-------- LISTED RECORDS
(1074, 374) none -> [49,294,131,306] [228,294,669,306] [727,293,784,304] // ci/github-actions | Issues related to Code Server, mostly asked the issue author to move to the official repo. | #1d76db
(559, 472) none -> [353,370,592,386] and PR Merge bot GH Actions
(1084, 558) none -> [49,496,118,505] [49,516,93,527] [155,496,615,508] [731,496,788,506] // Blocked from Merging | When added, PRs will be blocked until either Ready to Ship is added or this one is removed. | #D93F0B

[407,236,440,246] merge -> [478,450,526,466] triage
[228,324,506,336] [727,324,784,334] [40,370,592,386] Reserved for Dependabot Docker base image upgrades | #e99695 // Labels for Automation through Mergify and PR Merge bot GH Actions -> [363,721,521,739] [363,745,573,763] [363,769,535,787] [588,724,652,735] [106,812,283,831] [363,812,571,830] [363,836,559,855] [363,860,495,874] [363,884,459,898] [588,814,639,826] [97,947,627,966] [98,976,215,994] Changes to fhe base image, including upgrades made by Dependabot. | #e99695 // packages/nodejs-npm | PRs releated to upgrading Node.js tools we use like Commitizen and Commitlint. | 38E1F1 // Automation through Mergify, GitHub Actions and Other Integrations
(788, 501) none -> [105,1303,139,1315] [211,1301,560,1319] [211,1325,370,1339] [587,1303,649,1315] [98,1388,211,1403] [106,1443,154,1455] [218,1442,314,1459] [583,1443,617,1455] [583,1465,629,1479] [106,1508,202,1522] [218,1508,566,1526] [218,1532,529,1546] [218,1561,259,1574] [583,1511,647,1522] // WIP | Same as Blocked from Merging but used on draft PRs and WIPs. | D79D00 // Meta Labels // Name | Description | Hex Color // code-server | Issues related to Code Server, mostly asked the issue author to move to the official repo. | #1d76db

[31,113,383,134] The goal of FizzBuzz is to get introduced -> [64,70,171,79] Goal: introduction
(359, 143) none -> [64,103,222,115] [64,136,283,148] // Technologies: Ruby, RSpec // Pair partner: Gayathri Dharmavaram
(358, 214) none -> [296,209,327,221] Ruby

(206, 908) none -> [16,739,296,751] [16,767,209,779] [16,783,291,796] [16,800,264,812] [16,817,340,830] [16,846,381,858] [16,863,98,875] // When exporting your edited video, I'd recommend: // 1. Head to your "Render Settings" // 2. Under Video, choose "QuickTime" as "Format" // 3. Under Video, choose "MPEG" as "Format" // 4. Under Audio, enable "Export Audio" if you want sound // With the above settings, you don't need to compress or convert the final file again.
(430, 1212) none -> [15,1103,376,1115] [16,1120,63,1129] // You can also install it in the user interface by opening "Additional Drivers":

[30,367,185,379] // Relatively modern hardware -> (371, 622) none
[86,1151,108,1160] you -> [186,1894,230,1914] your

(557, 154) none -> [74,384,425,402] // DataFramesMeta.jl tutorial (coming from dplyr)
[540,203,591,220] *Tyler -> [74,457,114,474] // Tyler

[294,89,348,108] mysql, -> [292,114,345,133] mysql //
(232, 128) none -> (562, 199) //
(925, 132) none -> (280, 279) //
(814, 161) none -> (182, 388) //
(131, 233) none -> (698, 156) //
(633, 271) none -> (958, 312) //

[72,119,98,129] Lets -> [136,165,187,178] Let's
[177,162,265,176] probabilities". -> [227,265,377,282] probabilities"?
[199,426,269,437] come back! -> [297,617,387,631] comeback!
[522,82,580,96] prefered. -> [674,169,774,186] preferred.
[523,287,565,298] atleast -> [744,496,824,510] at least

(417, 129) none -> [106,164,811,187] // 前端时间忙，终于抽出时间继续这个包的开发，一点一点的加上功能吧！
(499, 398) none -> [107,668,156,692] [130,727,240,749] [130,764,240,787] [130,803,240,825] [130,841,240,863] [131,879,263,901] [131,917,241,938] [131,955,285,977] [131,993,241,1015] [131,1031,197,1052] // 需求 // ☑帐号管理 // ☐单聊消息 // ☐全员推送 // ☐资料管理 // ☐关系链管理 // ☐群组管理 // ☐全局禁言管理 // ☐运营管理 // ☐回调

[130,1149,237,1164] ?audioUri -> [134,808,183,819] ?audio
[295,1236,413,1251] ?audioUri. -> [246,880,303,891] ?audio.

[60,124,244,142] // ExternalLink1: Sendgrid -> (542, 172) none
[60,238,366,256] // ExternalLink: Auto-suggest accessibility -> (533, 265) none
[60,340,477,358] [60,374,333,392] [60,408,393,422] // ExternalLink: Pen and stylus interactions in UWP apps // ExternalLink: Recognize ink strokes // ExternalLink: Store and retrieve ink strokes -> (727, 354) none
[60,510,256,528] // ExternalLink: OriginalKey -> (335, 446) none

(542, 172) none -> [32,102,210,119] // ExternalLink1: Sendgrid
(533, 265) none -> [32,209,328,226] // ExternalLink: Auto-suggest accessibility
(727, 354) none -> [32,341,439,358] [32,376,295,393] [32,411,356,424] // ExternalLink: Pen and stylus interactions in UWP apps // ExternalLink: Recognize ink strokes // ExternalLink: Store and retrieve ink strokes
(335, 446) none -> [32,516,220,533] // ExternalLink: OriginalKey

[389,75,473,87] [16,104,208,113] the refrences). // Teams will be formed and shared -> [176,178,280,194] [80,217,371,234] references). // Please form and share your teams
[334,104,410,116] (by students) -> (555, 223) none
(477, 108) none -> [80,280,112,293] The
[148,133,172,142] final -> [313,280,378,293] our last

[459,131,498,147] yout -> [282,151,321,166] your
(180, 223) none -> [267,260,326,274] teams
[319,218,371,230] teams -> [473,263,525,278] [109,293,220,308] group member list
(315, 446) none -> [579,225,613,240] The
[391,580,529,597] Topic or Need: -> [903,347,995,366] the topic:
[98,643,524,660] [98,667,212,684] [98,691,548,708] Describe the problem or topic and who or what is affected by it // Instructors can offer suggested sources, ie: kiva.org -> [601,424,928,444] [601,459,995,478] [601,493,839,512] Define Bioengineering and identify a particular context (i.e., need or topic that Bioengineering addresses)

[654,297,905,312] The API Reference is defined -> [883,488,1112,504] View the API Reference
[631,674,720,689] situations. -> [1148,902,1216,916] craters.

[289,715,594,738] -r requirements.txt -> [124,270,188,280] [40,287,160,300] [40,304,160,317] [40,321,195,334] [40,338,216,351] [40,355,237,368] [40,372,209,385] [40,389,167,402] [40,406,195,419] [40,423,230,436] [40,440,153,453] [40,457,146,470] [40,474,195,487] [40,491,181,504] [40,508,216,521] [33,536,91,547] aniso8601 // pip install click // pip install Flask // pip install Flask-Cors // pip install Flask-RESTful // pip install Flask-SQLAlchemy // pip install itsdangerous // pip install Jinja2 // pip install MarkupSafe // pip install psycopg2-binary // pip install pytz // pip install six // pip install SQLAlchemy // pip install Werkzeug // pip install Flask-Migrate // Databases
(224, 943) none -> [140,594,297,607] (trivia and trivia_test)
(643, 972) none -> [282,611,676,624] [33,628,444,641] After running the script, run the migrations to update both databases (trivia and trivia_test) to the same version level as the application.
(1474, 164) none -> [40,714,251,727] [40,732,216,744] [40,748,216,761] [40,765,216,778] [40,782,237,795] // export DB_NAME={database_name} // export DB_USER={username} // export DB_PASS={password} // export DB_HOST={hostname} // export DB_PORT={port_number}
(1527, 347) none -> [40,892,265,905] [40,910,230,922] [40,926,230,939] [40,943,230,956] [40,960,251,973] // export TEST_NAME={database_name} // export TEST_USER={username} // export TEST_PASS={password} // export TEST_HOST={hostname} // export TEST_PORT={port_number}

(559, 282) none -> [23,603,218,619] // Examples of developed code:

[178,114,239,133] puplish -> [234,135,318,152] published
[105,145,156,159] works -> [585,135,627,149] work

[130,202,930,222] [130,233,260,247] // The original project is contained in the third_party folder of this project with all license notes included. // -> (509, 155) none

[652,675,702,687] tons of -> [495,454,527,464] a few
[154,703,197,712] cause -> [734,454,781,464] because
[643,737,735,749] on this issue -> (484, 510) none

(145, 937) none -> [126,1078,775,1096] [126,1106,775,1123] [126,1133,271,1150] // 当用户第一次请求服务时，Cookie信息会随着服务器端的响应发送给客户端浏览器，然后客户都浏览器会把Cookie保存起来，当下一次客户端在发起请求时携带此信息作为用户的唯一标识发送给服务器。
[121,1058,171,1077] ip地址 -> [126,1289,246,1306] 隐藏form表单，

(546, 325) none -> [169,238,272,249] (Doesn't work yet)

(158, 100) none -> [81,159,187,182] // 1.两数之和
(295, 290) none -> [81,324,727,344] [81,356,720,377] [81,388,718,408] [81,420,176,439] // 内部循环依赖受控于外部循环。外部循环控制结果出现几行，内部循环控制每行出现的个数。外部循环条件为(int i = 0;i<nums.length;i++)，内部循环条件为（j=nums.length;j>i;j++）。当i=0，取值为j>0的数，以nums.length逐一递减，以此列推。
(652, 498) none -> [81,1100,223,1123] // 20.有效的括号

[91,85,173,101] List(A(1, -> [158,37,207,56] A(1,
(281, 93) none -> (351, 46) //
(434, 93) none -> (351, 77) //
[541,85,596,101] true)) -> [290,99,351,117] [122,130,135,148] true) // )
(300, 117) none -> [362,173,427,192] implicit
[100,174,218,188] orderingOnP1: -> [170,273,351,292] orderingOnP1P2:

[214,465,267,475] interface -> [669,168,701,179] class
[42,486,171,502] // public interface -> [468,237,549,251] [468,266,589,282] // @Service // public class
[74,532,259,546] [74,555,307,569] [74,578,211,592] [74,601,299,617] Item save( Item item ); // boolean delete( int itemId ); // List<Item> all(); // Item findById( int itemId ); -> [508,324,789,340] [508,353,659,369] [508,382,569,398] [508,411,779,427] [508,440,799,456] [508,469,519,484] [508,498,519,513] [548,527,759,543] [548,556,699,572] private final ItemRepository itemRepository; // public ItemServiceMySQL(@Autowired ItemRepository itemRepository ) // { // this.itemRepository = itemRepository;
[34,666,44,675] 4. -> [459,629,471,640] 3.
----------------
• **TRY IT**: Among the lines above, count those containing "accessibility" and give only that count.

• **EXERCISE OUTPUT**: 2